▶ [Task instructions] Since the copy must match the original, write out each record word for word, skipping only the pictures.

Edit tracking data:
>>>>
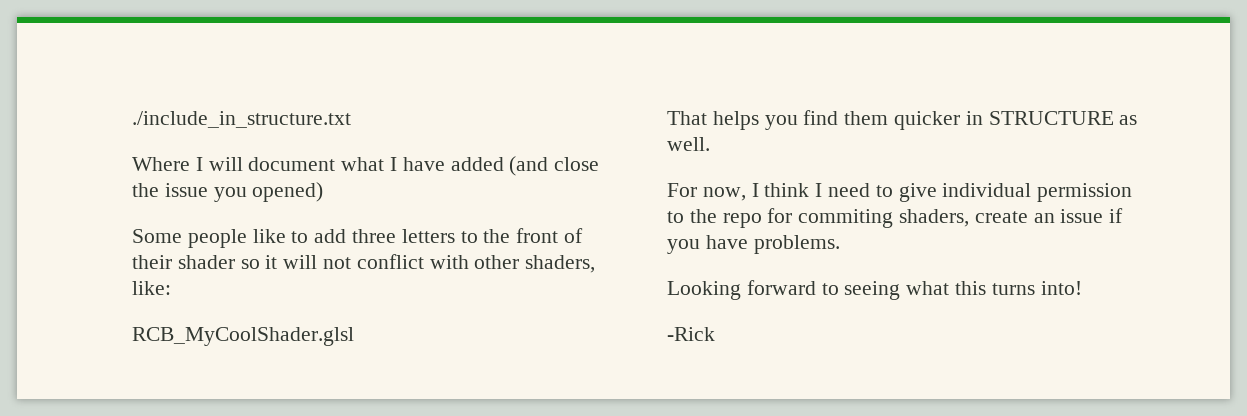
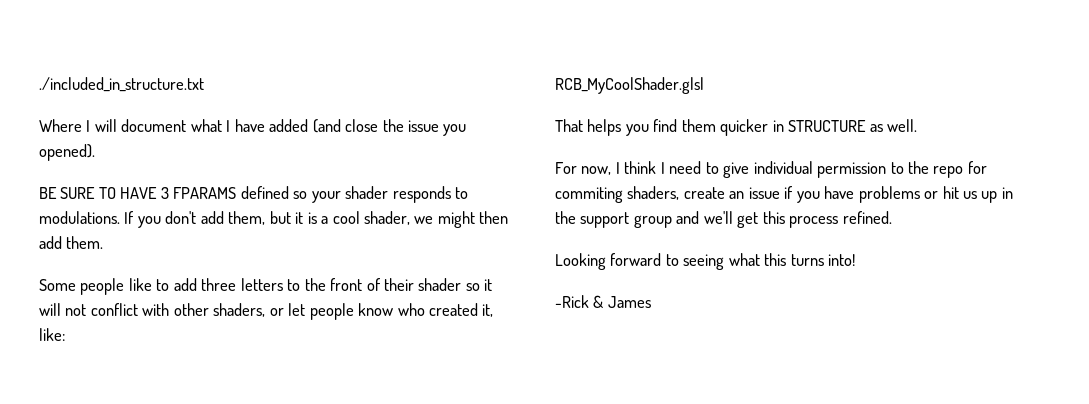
[132,111,351,128] ./include_in_structure.txt -> [39,77,204,92] ./included_in_structure.txt
[252,182,324,202] opened) -> [39,144,95,161] [39,186,469,203] [39,211,509,228] [39,236,104,249] opened). // BE SURE TO HAVE 3 FPARAMS defined so your shader responds to modulations. If you don't add them, but it is a cool shader, we might then add them.
(596, 264) none -> [269,303,494,320] or let people know who created it,
[753,235,840,254] problems. -> [858,186,1013,203] [555,211,892,228] problems or hit us up in the support group and we'll get this process refined.
(715, 334) none -> [593,295,651,308] & James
<<<<
▶ [Completed task]
[132,111,351,128] ./include_in_structure.txt -> [39,77,204,92] ./included_in_structure.txt
[252,182,324,202] opened) -> [39,144,95,161] [39,186,469,203] [39,211,509,228] [39,236,104,249] opened). // BE SURE TO HAVE 3 FPARAMS defined so your shader responds to modulations. If you don't add them, but it is a cool shader, we might then add them.
(596, 264) none -> [269,303,494,320] or let people know who created it,
[753,235,840,254] problems. -> [858,186,1013,203] [555,211,892,228] problems or hit us up in the support group and we'll get this process refined.
(715, 334) none -> [593,295,651,308] & James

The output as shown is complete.